(Task to complete)
The whole listing, except its pictures, is to be repeated exactly.

(Entries shown)
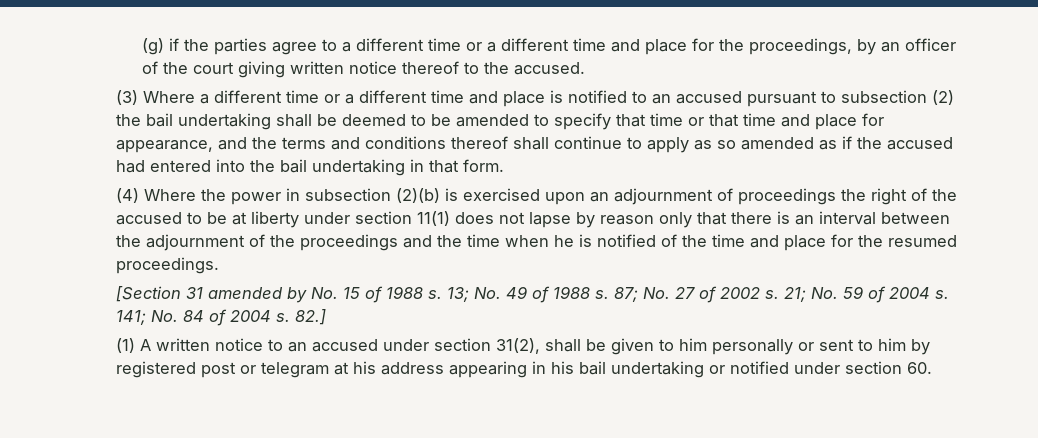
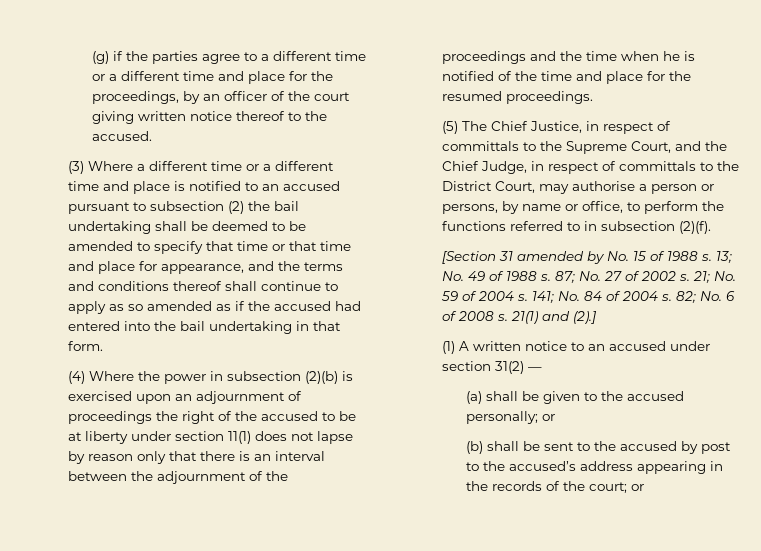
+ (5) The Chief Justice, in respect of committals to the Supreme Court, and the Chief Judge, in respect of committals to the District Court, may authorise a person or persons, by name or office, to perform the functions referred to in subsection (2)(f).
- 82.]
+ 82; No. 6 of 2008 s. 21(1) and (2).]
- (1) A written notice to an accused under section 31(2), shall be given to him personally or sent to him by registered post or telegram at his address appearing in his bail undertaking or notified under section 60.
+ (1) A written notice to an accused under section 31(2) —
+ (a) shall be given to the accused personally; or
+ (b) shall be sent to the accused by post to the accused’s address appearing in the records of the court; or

(Task solution)
+ (5) The Chief Justice, in respect of committals to the Supreme Court, and the Chief Judge, in respect of committals to the District Court, may authorise a person or persons, by name or office, to perform the functions referred to in subsection (2)(f).
- 82.]
+ 82; No. 6 of 2008 s. 21(1) and (2).]
- (1) A written notice to an accused under section 31(2), shall be given to him personally or sent to him by registered post or telegram at his address appearing in his bail undertaking or notified under section 60.
+ (1) A written notice to an accused under section 31(2) —
+ (a) shall be given to the accused personally; or
+ (b) shall be sent to the accused by post to the accused’s address appearing in the records of the court; or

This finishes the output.